After two consultations with a social worker at Family Ser*1044vices, on October 28, 2005, the decedent returned to DeSimone’s apartment, and shot herself in the head with his .45-caliber pistol. Thereafter, the decedent’s parents commenced this action against DeSimone and Family Services to recover damages for wrongful death and conscious pain and suffering. The Supreme Court subsequently denied DeSimone’s motion and that branch of the separate motion of Family Services which was for summary judgment dismissing the complaint insofar as asserted against each of them.

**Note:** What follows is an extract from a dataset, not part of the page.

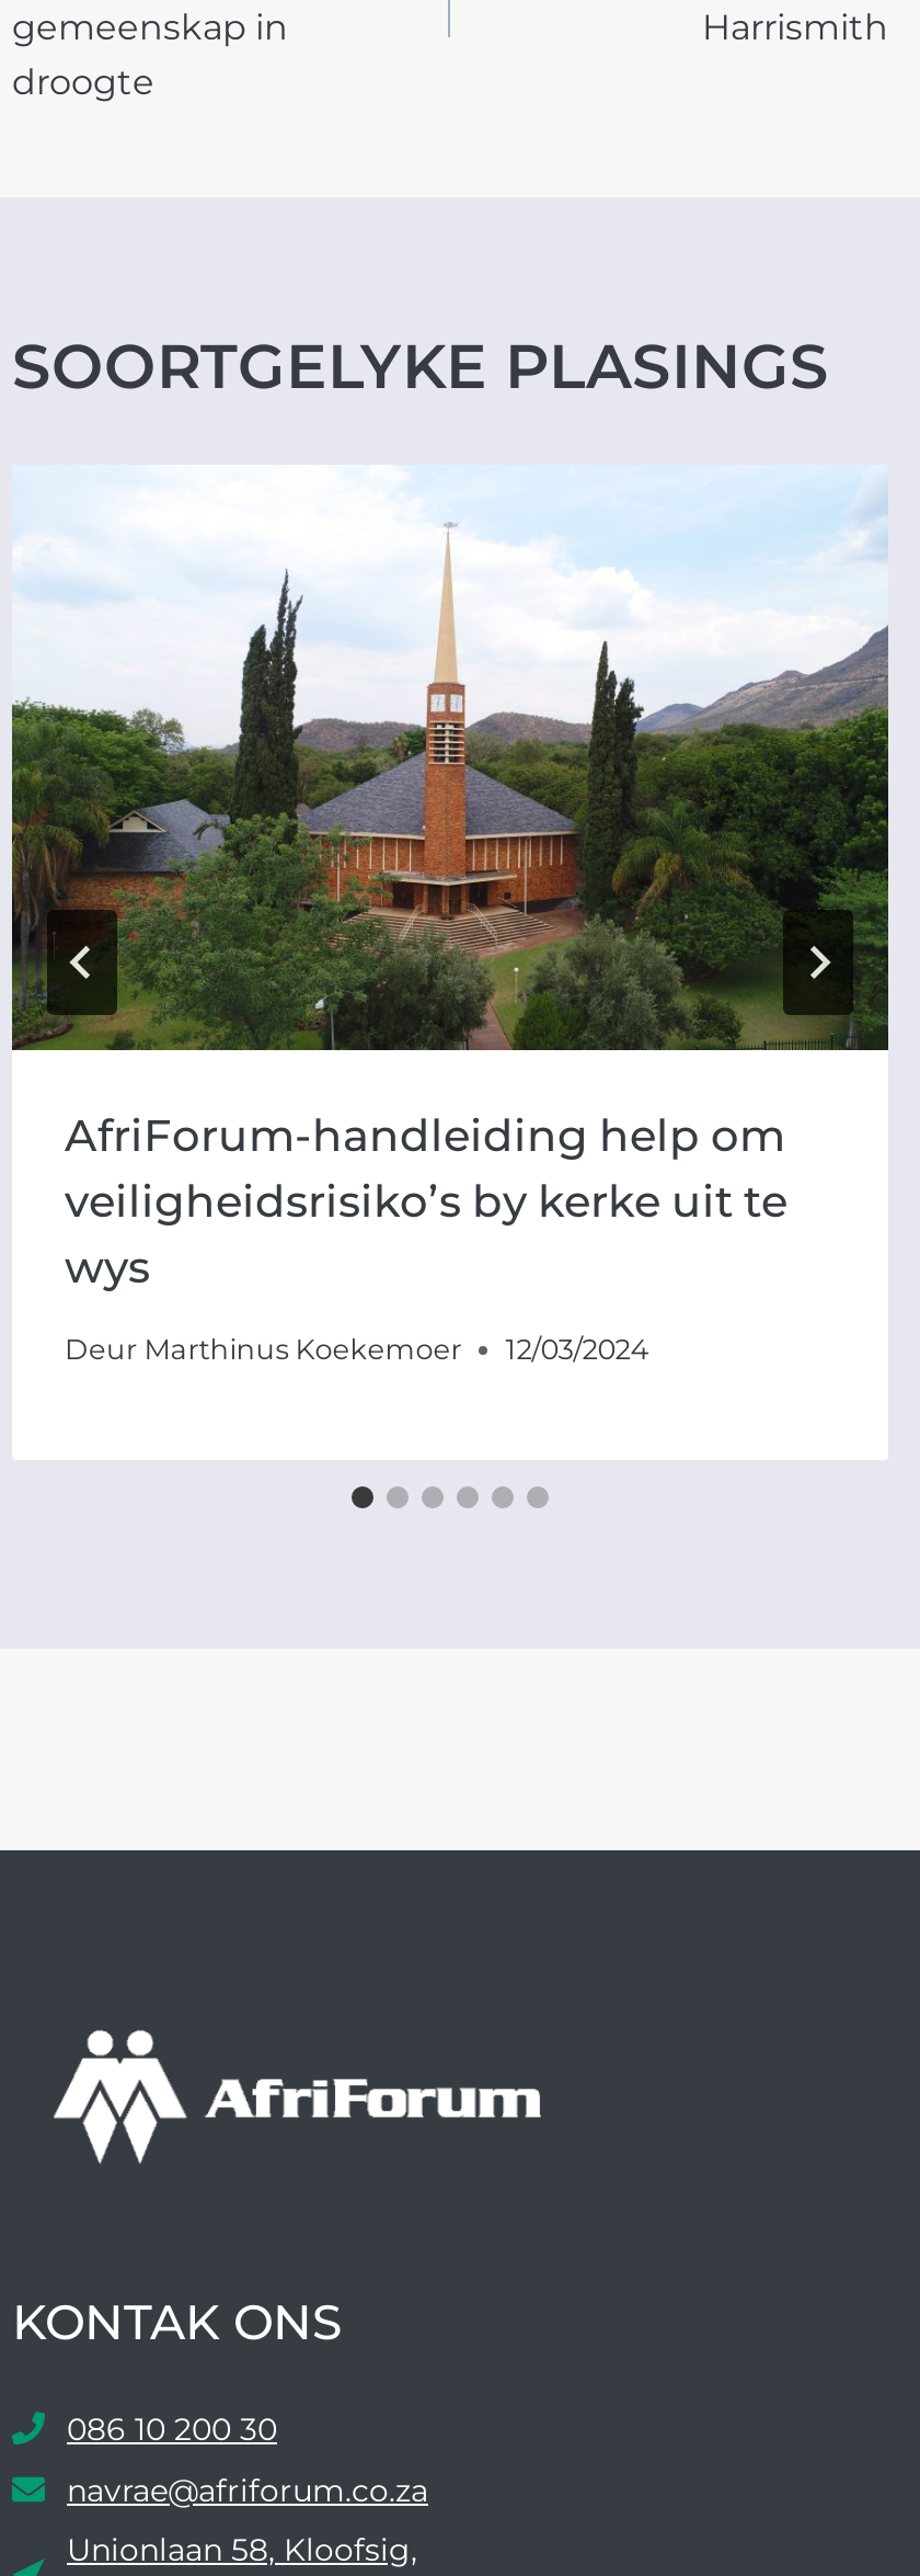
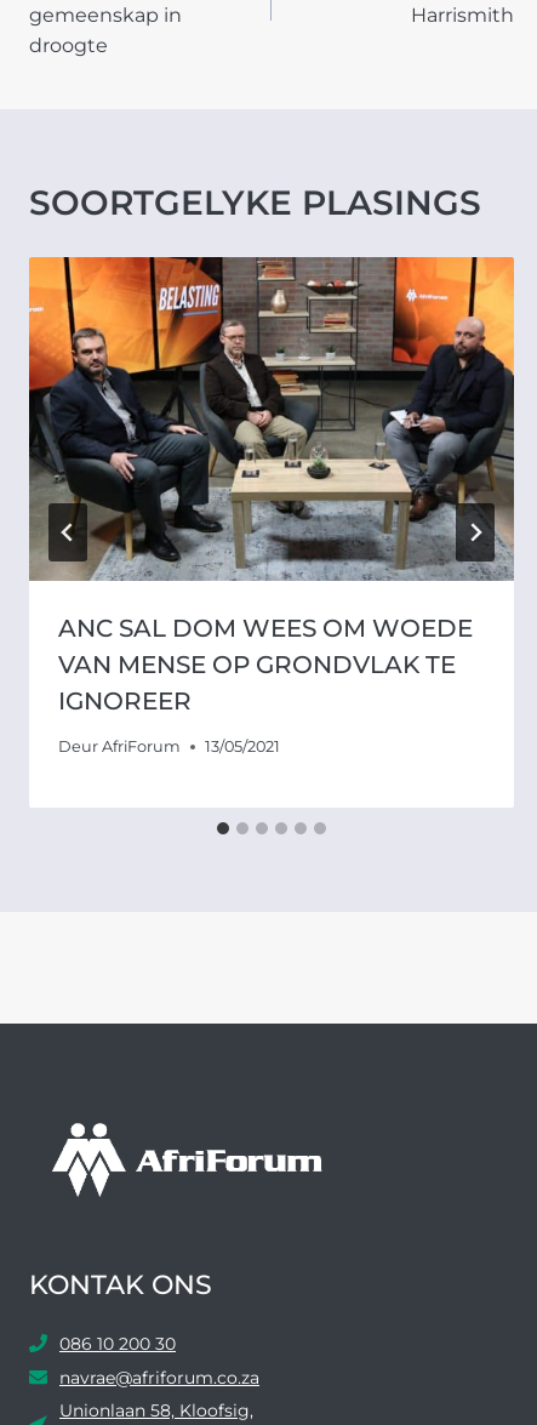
[10,465,890,1294] [image] | AfriForum-handleiding help om | veiligheidsrisiko’s by kerke uit te | wys -> [28,256,515,716] [image] | ANC SAL DOM WEES OM WOEDE | VAN MENSE OP GRONDVLAK TE | IGNOREER
[65,1333,648,1366] Deur Marthinus Koekemoer | 12/03/2024 -> [58,737,280,755] Deur AfriForum | 13/05/2021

“Under certain circumstances, a tortfeasor may be held liable for the suicide of a person that is the result of the tortfeasor’s negligent conduct, provided the suicide is a foreseeable consequence of the tortfeasor’s acts” (Watkins v Labiak, 282 AD2d 601, 602 [2001]; see Fuller v Preis, 35 NY2d 425, 429 [1974]; D’Addezio v Agway Petroleum Corp., 186 AD2d 929, 931 [1992]). Here, DeSimone established his prima facie entitlement to judgment as a matter of law by submitting, among other things, his deposition testimony and affidavit and the plaintiffs’ deposition testimony, which demonstrated that DeSimone and the decedent were no longer living together, nor involved in a relationship at the time the decedent entered DeSimone’s apartment and shot herself with DeSimone’s pistol. Thus, DeSimone established that the decedent’s suicide was not a foreseeable consequence of his alleged negligence (see Pinkney v City of New York, 52 AD3d 242, 243 [2008]; Watkins v Labiak, 282 AD2d at 602; Van Valkenburgh v Robinson, 225 AD2d 839, 841 [1996]). Moreover, DeSimone made a prima facie showing that he did not violate the Westchester County Gun Safety Act (Westchester County Code § 527.01 et seq.), by submitting his deposition testimony and affidavit, which established that he had engaged the safety mechanism on his pistol. In opposition to DeSimone’s prima facie showing, the plaintiffs failed to raise a triable issue of fact. Accordingly, the Supreme Court should have granted DeSimone’s motion for summary judgment dismissing the complaint insofar as asserted him.
However, the Supreme Court properly denied that branch of the separate motion of Family Services which was for summary judgment dismissing the complaint insofar as asserted against it, as Family Services failed to establish its prima facie entitlement to such relief. In this regard, the Supreme Court properly declined to consider the expert affidavits proffered by Family Services in support of its motion. The experts were not identified by Family Services until after the note of issue and certificate of readiness were filed attesting to. the completion of discovery, and Family Services offered no valid excuse for the *1045delay (see Gerardi v Verizon N.Y., Inc., 66 AD3d 960, 961 [2009]; Wartski v C.W. Post Campus of Long Is. Univ., 63 AD3d 916, 917 [2009]). Accordingly, since Family Services failed to establish its prima facie entitlement to judgment as a matter of law, that branch of its motion which was for summary judgment dismissing the complaint insofar as asserted against it was properly denied, regardless of the sufficiency of the opposing papers (see Winegrad v New York Univ. Med. Ctr., 64 NY2d 851, 853 [1985]).
The parties’ remaining contentions either are without merit or need not be addressed in light of our determination. Covello, J.P., Lott, Roman and Miller, JJ., concur.